Reach out: Get in Touch with Someone (in a Corona-approved Fashion)
You may have heard that everyone on Earth is separated from everyone else by no more than six relatives or friends. Take advantage of these six commas of separation through your immediate circle of associates.
Networking through friends and family is a time-honored and non-threatening place to begin any experience-building adventure. Make contact with everyone listed in your Rolodex. Don’t dismiss anyone out of hand. You may be pleasantly surprised by who can help you.
When contacting your network, simply communicate that you are beginning your proofreading career.
If you have friends in business, you can proofread their brochures, business cards, correspondences, or even restaurant menus. A friend in school may need someone to look over a thesis or dissertation.
Someone you know (or a “friend of a friend”) may even work in some sort of publishing job and will let you come in and trail them for a day. Or perhaps they will let you swing by and poke your head in on a project. Anything with words that relies on a system of grammar to communicate information can be proofread.
Let’s Get Loud
Put it on blast, friend. You have to get the word out! If no one knows that you’ve decided to take on proofreading as a career change, no one will be able to help you. Post an update on Facebook.
Build profiles for yourself on sites like Upwork, Fiverr, and FlexJobs. Send emails. Apply, apply, apply! Don’t receive a response after your first message? Message again. It’s not rude; it’s standard business convention. People need to be gently prodded. And prodded.

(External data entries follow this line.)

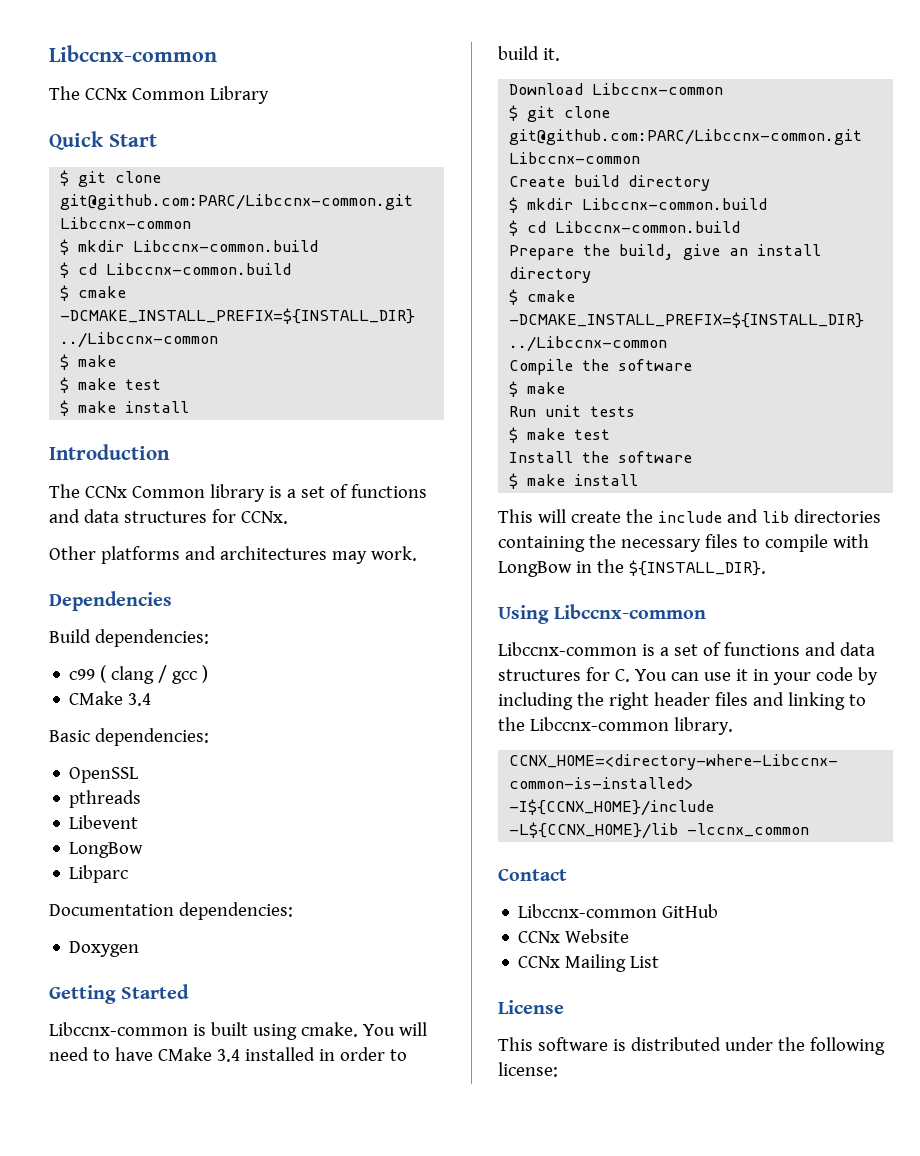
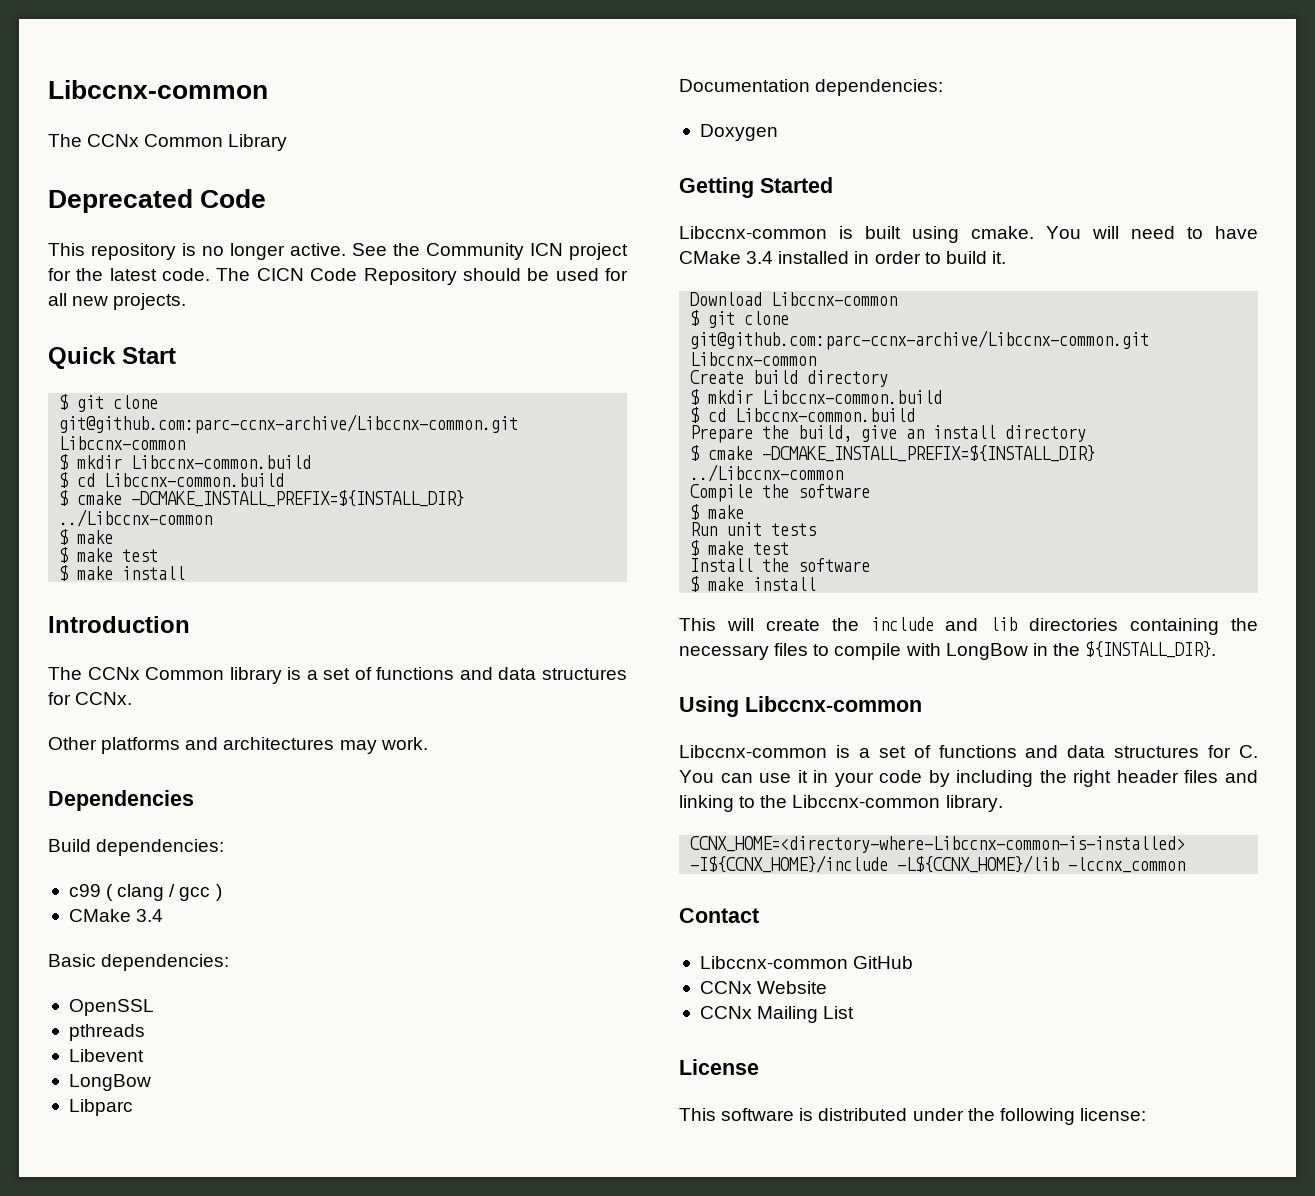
+ Deprecated Code
+ This repository is no longer active. See the Community ICN project for the latest code. The CICN Code Repository should be used for all new projects.
  Quick Start
- $ git clone git@github.com:PARC/Libccnx-common.git Libccnx-common
+ $ git clone git@github.com:parc-ccnx-archive/Libccnx-common.git Libccnx-common
  Download Libccnx-common
- $ git clone git@github.com:PARC/Libccnx-common.git Libccnx-common
+ $ git clone git@github.com:parc-ccnx-archive/Libccnx-common.git Libccnx-common

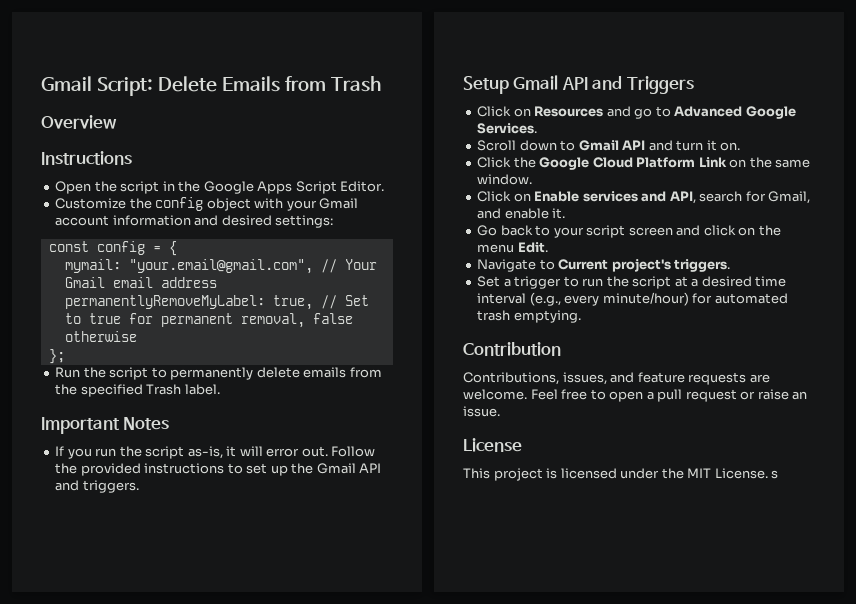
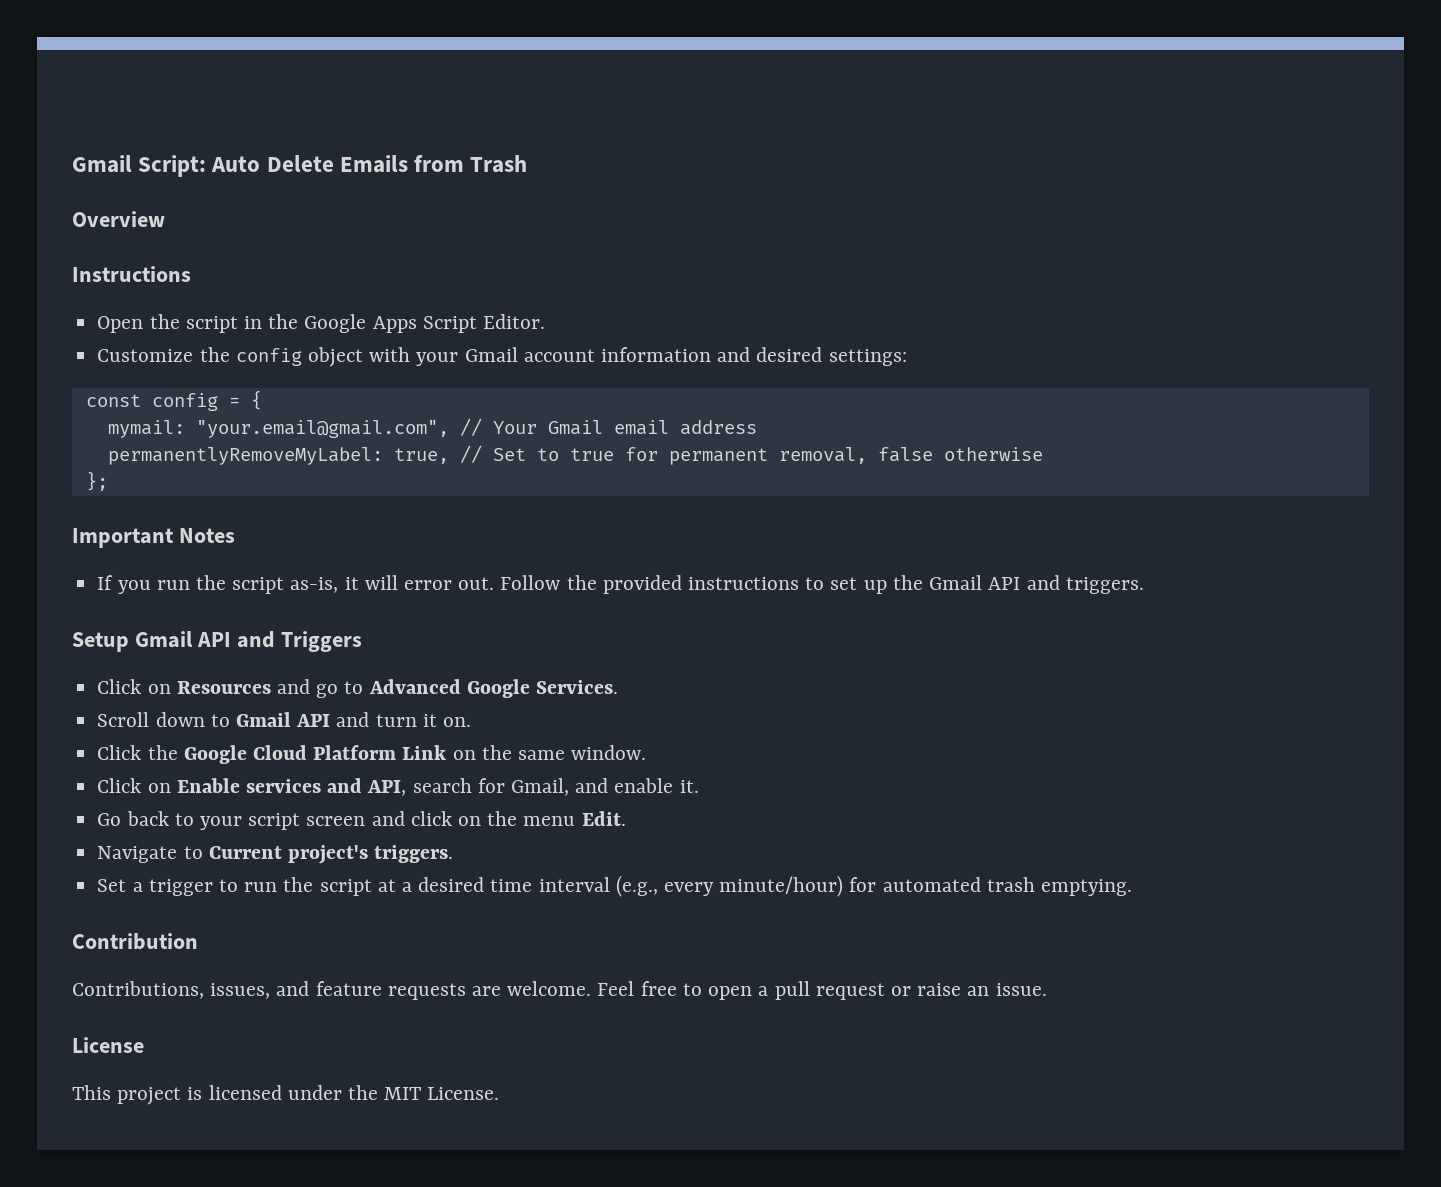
- Gmail Script: Delete Emails from Trash
+ Gmail Script: Auto Delete Emails from Trash
- Run the script to permanently delete emails from the specified Trash label.
- This project is licensed under the MIT License. s
+ This project is licensed under the MIT License.

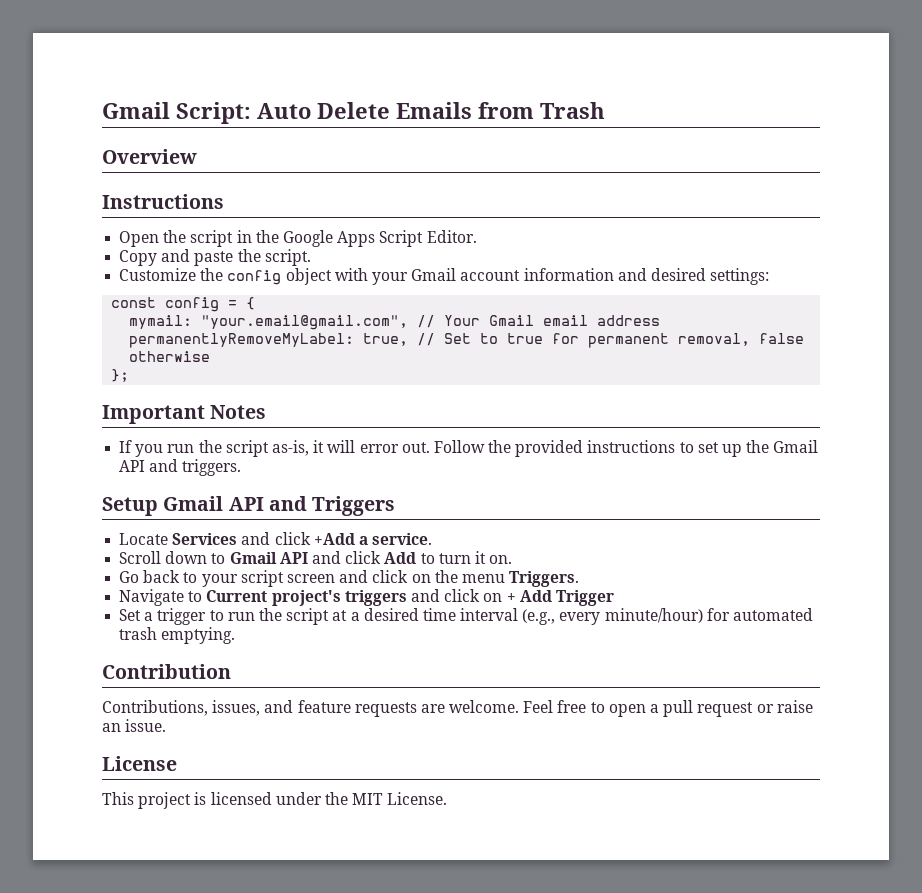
+ Copy and paste the script.
- Click on Resources and go to Advanced Google Services.
+ Locate Services and click +Add a service.
- Scroll down to Gmail API and turn it on.
+ Scroll down to Gmail API and click Add to turn it on.
- Click the Google Cloud Platform Link on the same window.
- Click on Enable services and API, search for Gmail, and enable it.
- Go back to your script screen and click on the menu Edit.
+ Go back to your script screen and click on the menu Triggers.
- Navigate to Current project's triggers.
+ Navigate to Current project's triggers and click on + Add Trigger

Boo-Hoo, Thy Name Is Internet
The Internet is an incredible resource for practice materials, offering two great benefits: instant access and anonymity.
And because you can communicate with people online through written correspondence, it is a very comfortable way to start practicing the skill of approaching unfamiliar people.
Have you ever found an error on a website? (Only once every five minutes, it seems!) There’s your opportunity to reach out and land yourself a job.
Reach out, say hello, politely point out the error, and offer to proofread the entire site at a discounted, COVID-friendly rate.
You’ll be well on your way to earning income in your PJs. We go into depth on the steps to make this happen on the Paid To Proofread website, book and e-course.
As you build experience, you can build referrals, which leads to more work and more joy for your brain and your wallet.
There you have it: three simple steps to get you going fast down the road of proofreading, whether towards a successful career, easy side-gig, or gainful hobby.